## Exercise details
A faithful copy is required of the lines from the top of the entries through the line that contains "- 4. npm start", both included, with no pictures.

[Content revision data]
* * *
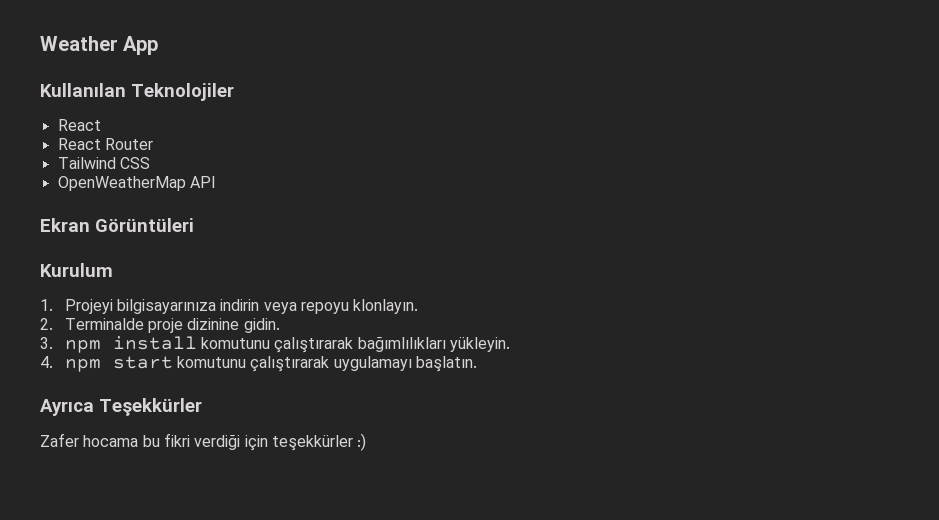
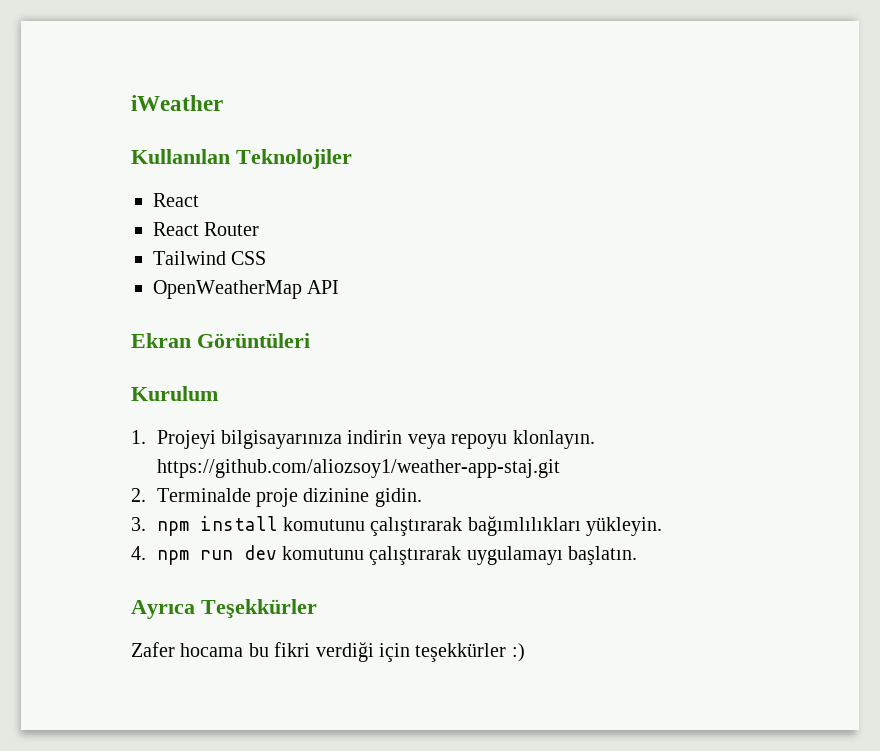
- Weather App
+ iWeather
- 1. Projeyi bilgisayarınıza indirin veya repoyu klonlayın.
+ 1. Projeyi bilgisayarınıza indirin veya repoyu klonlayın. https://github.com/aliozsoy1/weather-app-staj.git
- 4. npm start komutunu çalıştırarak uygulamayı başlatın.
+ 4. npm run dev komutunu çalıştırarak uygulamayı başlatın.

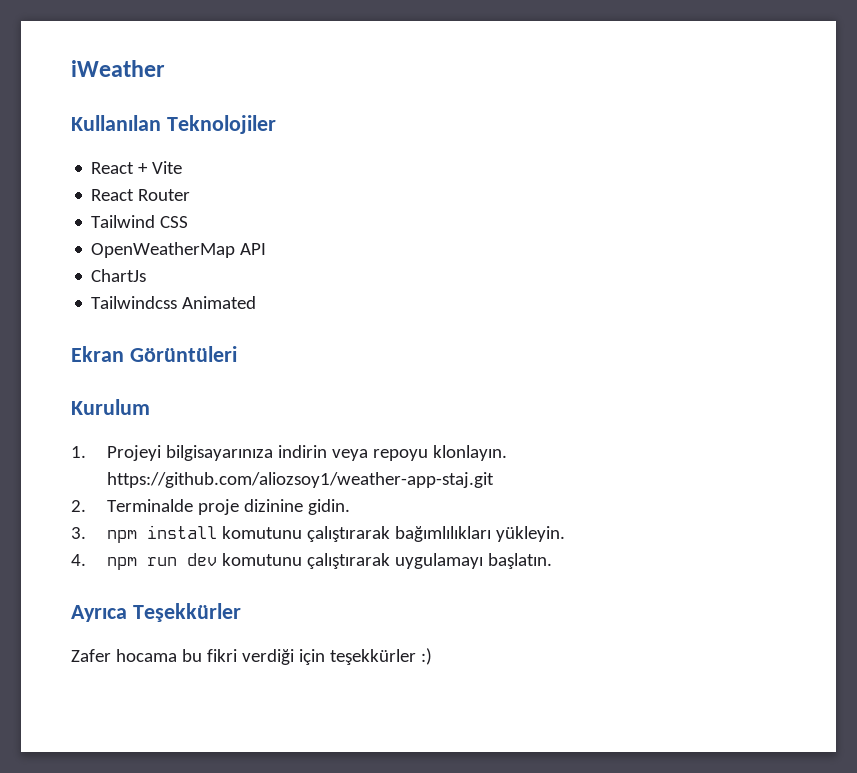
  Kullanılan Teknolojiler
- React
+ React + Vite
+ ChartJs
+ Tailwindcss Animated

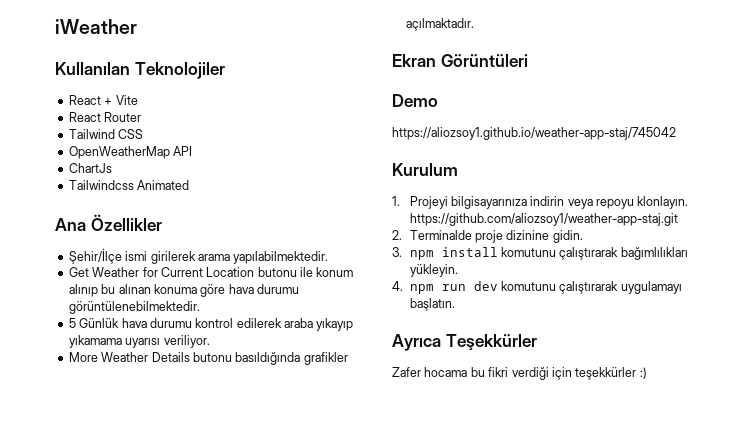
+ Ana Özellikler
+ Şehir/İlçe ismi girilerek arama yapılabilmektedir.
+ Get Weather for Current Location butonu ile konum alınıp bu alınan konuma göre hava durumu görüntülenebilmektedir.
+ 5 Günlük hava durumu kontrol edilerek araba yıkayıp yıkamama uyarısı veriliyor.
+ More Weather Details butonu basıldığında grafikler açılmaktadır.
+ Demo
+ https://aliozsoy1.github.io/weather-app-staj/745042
* * *
## Exercise response
- Weather App
+ iWeather
- 1. Projeyi bilgisayarınıza indirin veya repoyu klonlayın.
+ 1. Projeyi bilgisayarınıza indirin veya repoyu klonlayın. https://github.com/aliozsoy1/weather-app-staj.git
- 4. npm start komutunu çalıştırarak uygulamayı başlatın.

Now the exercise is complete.